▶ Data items

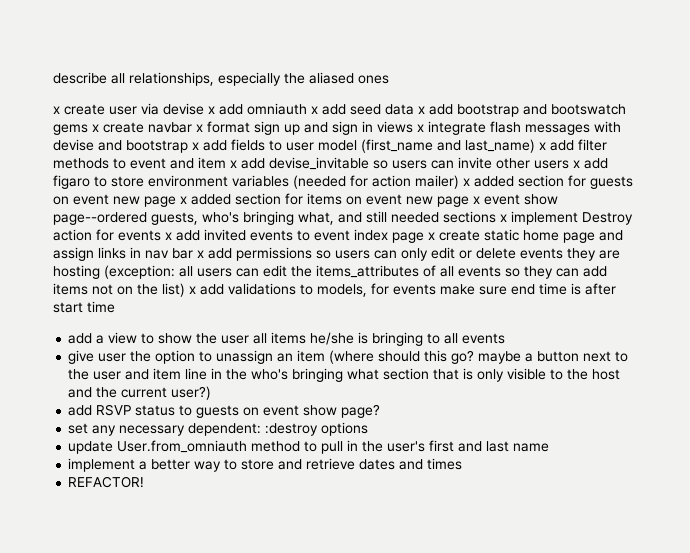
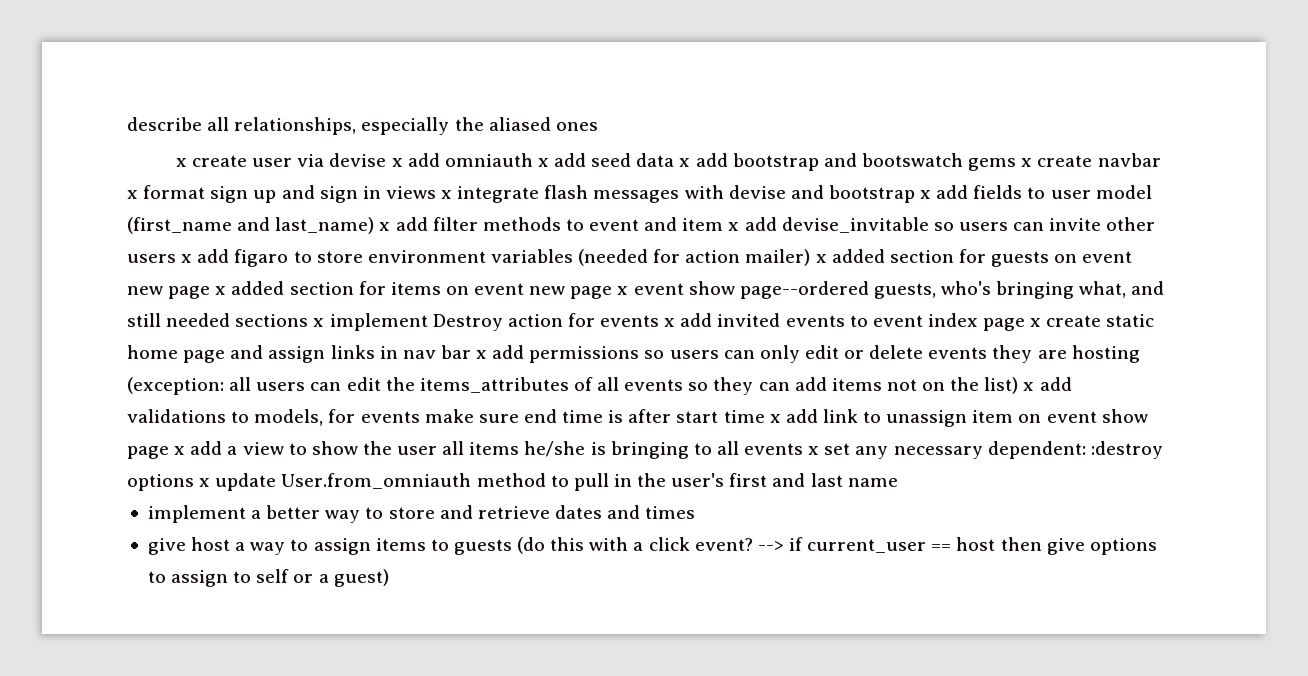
(115, 307) // -> [769,409,1148,427] [127,446,186,459] x add link to unassign item on event show page x
[68,350,629,364] [68,368,621,382] [68,386,212,400] [68,404,381,418] // give user the option to unassign an item (where should this go? maybe a button next to the user and item line in the who's bringing what section that is only visible to the host and the current user?) // add RSVP status to guests on event show page? // -> [808,446,820,455] x
(369, 429) // -> [199,478,211,487] x
[68,476,145,488] REFACTOR! -> [147,537,1157,555] [147,569,389,587] give host a way to assign items to guests (do this with a click event? --> if current_user == host then give options to assign to self or a guest)

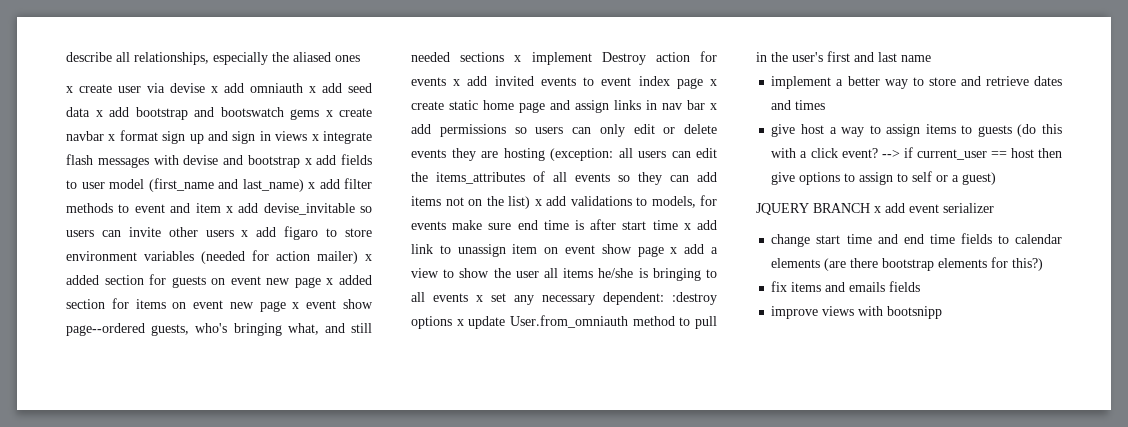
(389, 578) none -> [756,203,994,215] [771,233,1062,247] [771,257,1044,271] [771,281,921,292] [771,306,943,319] // JQUERY BRANCH x add event serializer // change start time and end time fields to calendar elements (are there bootstrap elements for this?) // fix items and emails fields // improve views with bootsnipp

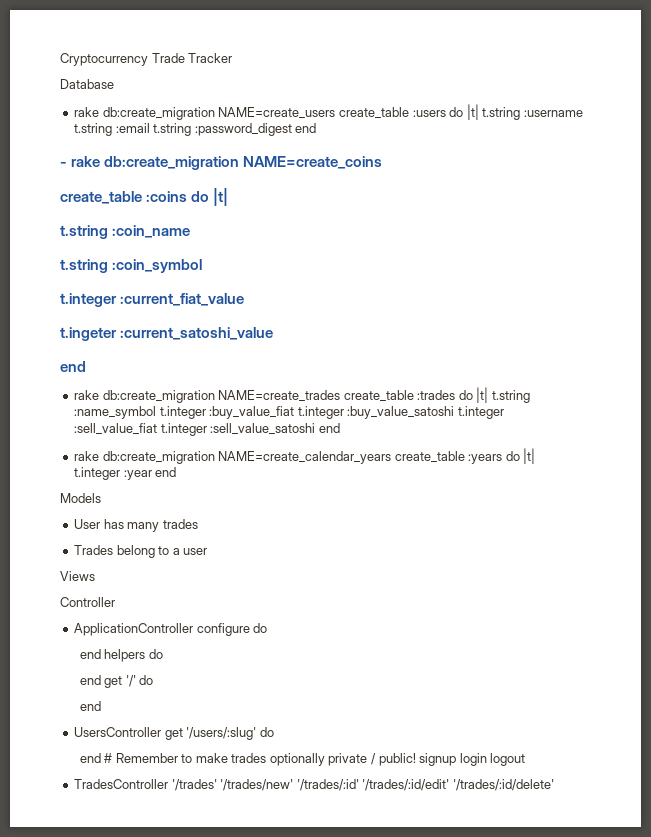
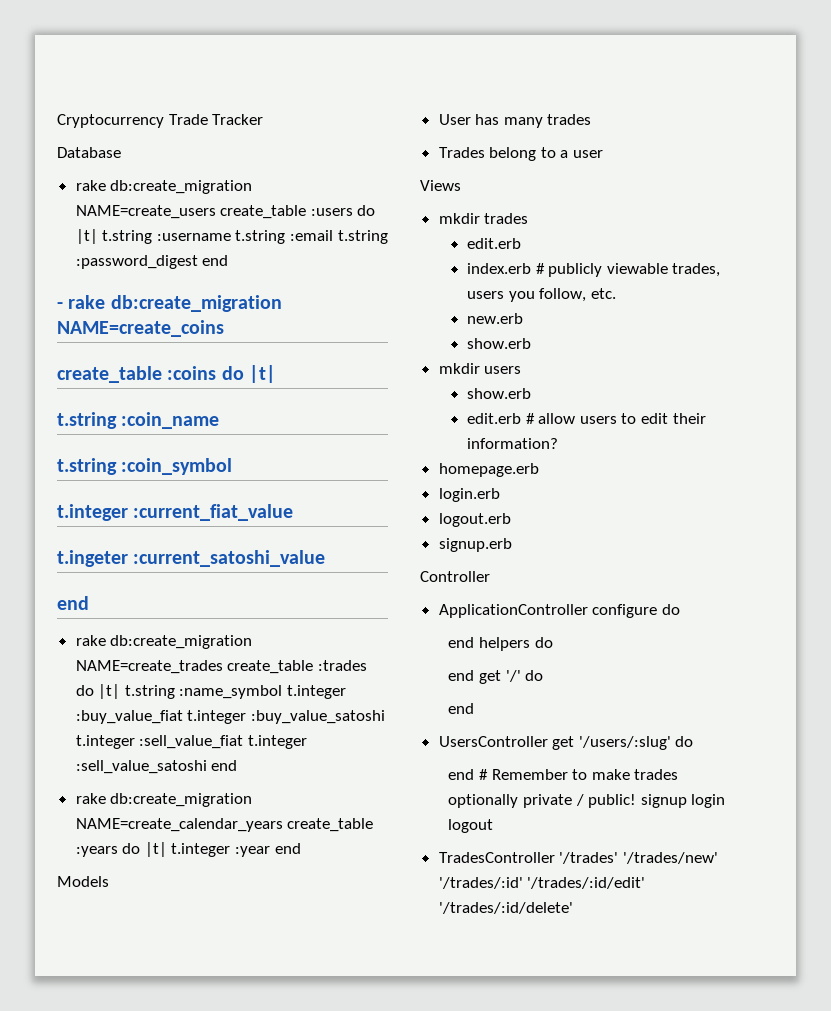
(95, 576) none -> [438,213,529,224] [467,238,522,249] [467,263,721,277] [467,288,616,302] [467,313,524,324] [467,338,532,349] [438,363,522,374] [467,388,532,399] [467,413,706,424] [467,438,559,449] [438,463,539,477] [438,488,500,502] [438,513,511,527] [438,538,512,552] // mkdir trades // edit.erb // index.erb # publicly viewable trades, users you follow, etc. // new.erb // show.erb // mkdir users // show.erb // edit.erb # allow users to edit their information? // homepage.erb // login.erb // logout.erb // signup.erb

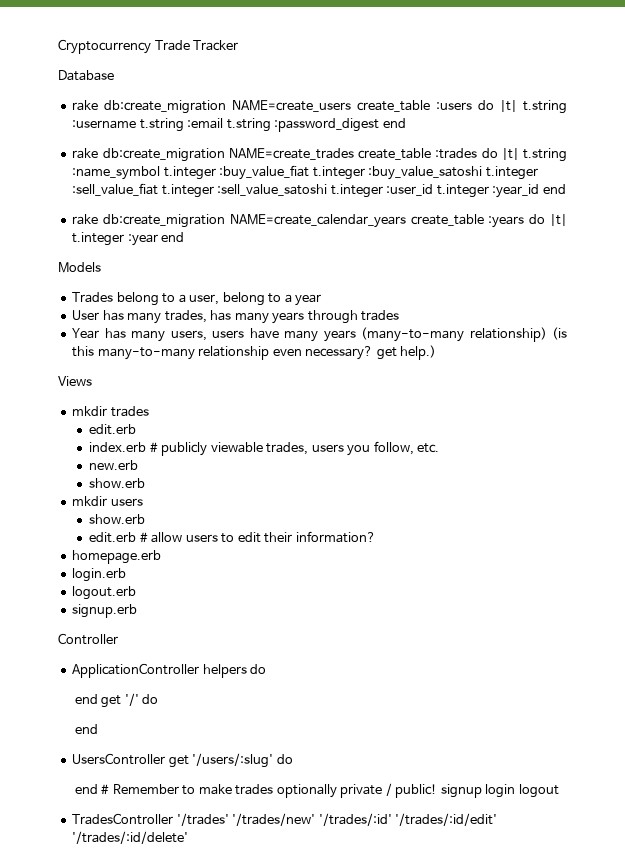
[57,295,282,312] [57,320,224,337] [57,365,276,383] [57,412,220,429] [57,458,233,475] [57,504,294,521] [57,550,326,567] [57,596,89,610] // - rake db:create_migration NAME=create_coins // create_table :coins do |t| // t.string :coin_name // t.string :coin_symbol // t.integer :current_fiat_value // t.ingeter :current_satoshi_value // end -> (406, 123) none
(207, 767) none -> [330,184,540,198] t.integer :user_id t.integer :year_id
[438,114,592,128] // User has many trades -> (101, 267) none
[573,150,604,158] user -> [189,292,322,306] [72,310,400,324] [72,327,567,342] [72,345,437,360] user, belong to a year // User has many trades, has many years through trades // Year has many users, users have many years (many-to-many relationship) (is this many-to-many relationship even necessary? get help.)
[592,604,680,618] [448,637,475,648] configure do // end -> (200, 670) none

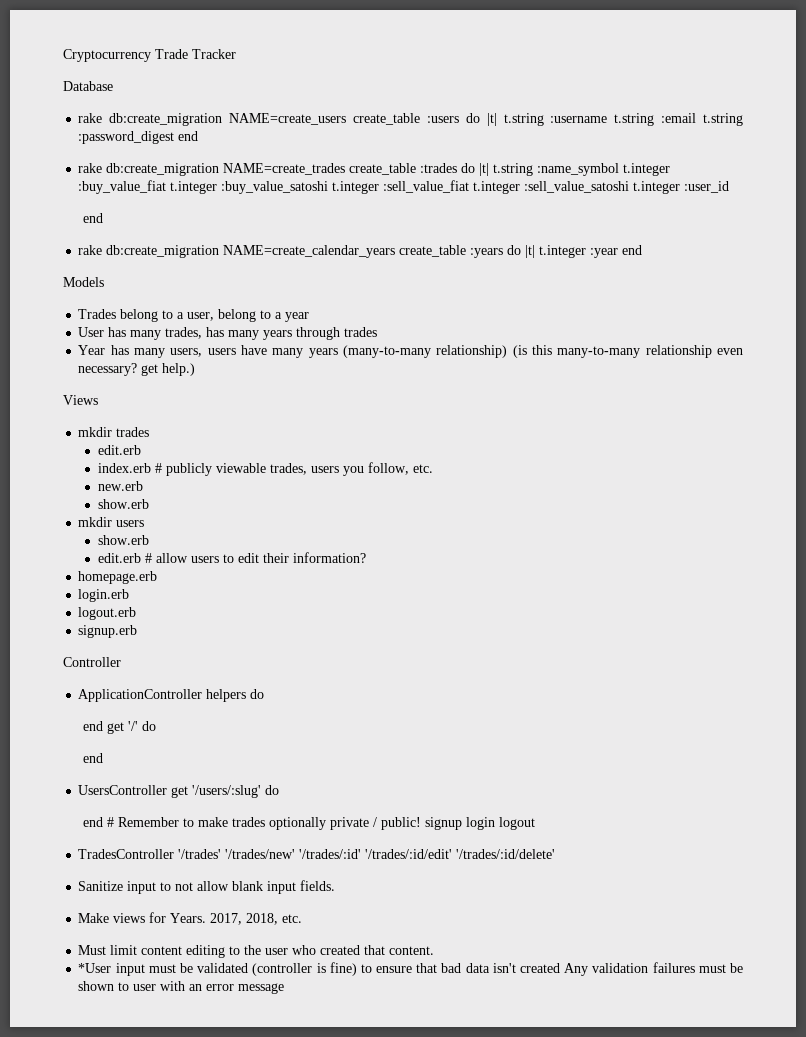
[436,184,540,198] t.integer :year_id -> (730, 187) //
(189, 837) none -> [78,880,336,894] [78,912,303,925] [78,945,435,958] [78,962,744,976] [78,981,285,994] // Sanitize input to not allow blank input fields. // Make views for Years. 2017, 2018, etc. // Must limit content editing to the user who created that content. // *User input must be validated (controller is fine) to ensure that bad data isn't created Any validation failures must be shown to user with an error message

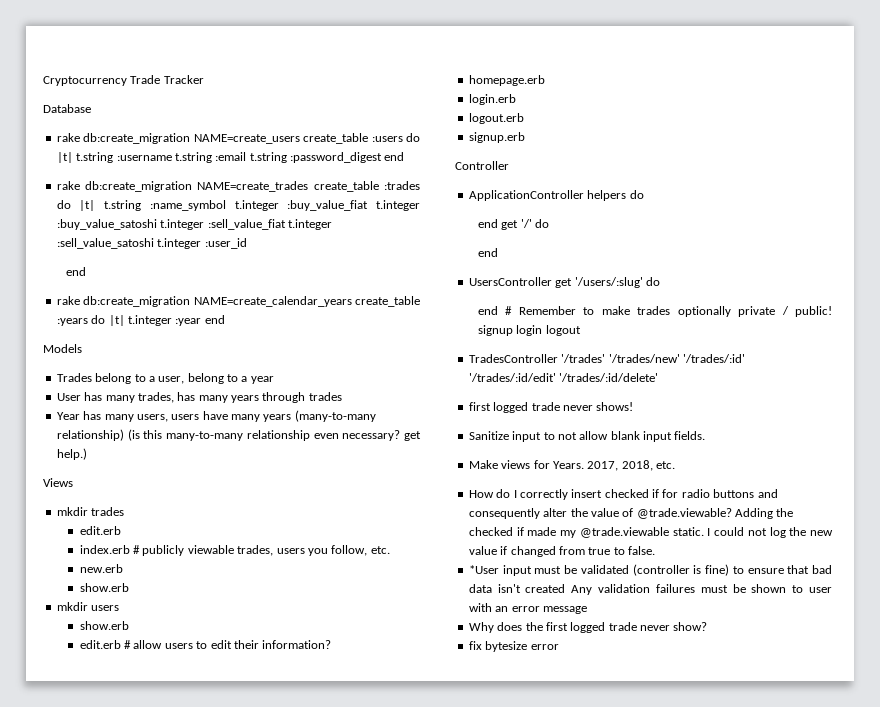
(556, 854) none -> [468,402,634,413] // first logged trade never shows!
[78,945,435,958] Must limit content editing to the user who created that content. -> [468,489,778,500] [468,508,794,519] [468,527,833,538] [468,546,655,557] How do I correctly insert checked if for radio buttons and consequently alter the value of @trade.viewable? Adding the checked if made my @trade.viewable static. I could not log the new value if changed from true to false.
(285, 988) none -> [468,622,708,633] [468,641,559,652] // Why does the first logged trade never show? // fix bytesize error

▶ Work request
Return the data word for word without its pictures.

▶ Your solution
(115, 307) // -> [769,409,1148,427] [127,446,186,459] x add link to unassign item on event show page x
[68,350,629,364] [68,368,621,382] [68,386,212,400] [68,404,381,418] // give user the option to unassign an item (where should this go? maybe a button next to the user and item line in the who's bringing what section that is only visible to the host and the current user?) // add RSVP status to guests on event show page? // -> [808,446,820,455] x
(369, 429) // -> [199,478,211,487] x
[68,476,145,488] REFACTOR! -> [147,537,1157,555] [147,569,389,587] give host a way to assign items to guests (do this with a click event? --> if current_user == host then give options to assign to self or a guest)

(389, 578) none -> [756,203,994,215] [771,233,1062,247] [771,257,1044,271] [771,281,921,292] [771,306,943,319] // JQUERY BRANCH x add event serializer // change start time and end time fields to calendar elements (are there bootstrap elements for this?) // fix items and emails fields // improve views with bootsnipp

(95, 576) none -> [438,213,529,224] [467,238,522,249] [467,263,721,277] [467,288,616,302] [467,313,524,324] [467,338,532,349] [438,363,522,374] [467,388,532,399] [467,413,706,424] [467,438,559,449] [438,463,539,477] [438,488,500,502] [438,513,511,527] [438,538,512,552] // mkdir trades // edit.erb // index.erb # publicly viewable trades, users you follow, etc. // new.erb // show.erb // mkdir users // show.erb // edit.erb # allow users to edit their information? // homepage.erb // login.erb // logout.erb // signup.erb

[57,295,282,312] [57,320,224,337] [57,365,276,383] [57,412,220,429] [57,458,233,475] [57,504,294,521] [57,550,326,567] [57,596,89,610] // - rake db:create_migration NAME=create_coins // create_table :coins do |t| // t.string :coin_name // t.string :coin_symbol // t.integer :current_fiat_value // t.ingeter :current_satoshi_value // end -> (406, 123) none
(207, 767) none -> [330,184,540,198] t.integer :user_id t.integer :year_id
[438,114,592,128] // User has many trades -> (101, 267) none
[573,150,604,158] user -> [189,292,322,306] [72,310,400,324] [72,327,567,342] [72,345,437,360] user, belong to a year // User has many trades, has many years through trades // Year has many users, users have many years (many-to-many relationship) (is this many-to-many relationship even necessary? get help.)
[592,604,680,618] [448,637,475,648] configure do // end -> (200, 670) none

[436,184,540,198] t.integer :year_id -> (730, 187) //
(189, 837) none -> [78,880,336,894] [78,912,303,925] [78,945,435,958] [78,962,744,976] [78,981,285,994] // Sanitize input to not allow blank input fields. // Make views for Years. 2017, 2018, etc. // Must limit content editing to the user who created that content. // *User input must be validated (controller is fine) to ensure that bad data isn't created Any validation failures must be shown to user with an error message

(556, 854) none -> [468,402,634,413] // first logged trade never shows!
[78,945,435,958] Must limit content editing to the user who created that content. -> [468,489,778,500] [468,508,794,519] [468,527,833,538] [468,546,655,557] How do I correctly insert checked if for radio buttons and consequently alter the value of @trade.viewable? Adding the checked if made my @trade.viewable static. I could not log the new value if changed from true to false.
(285, 988) none -> [468,622,708,633] [468,641,559,652] // Why does the first logged trade never show? // fix bytesize error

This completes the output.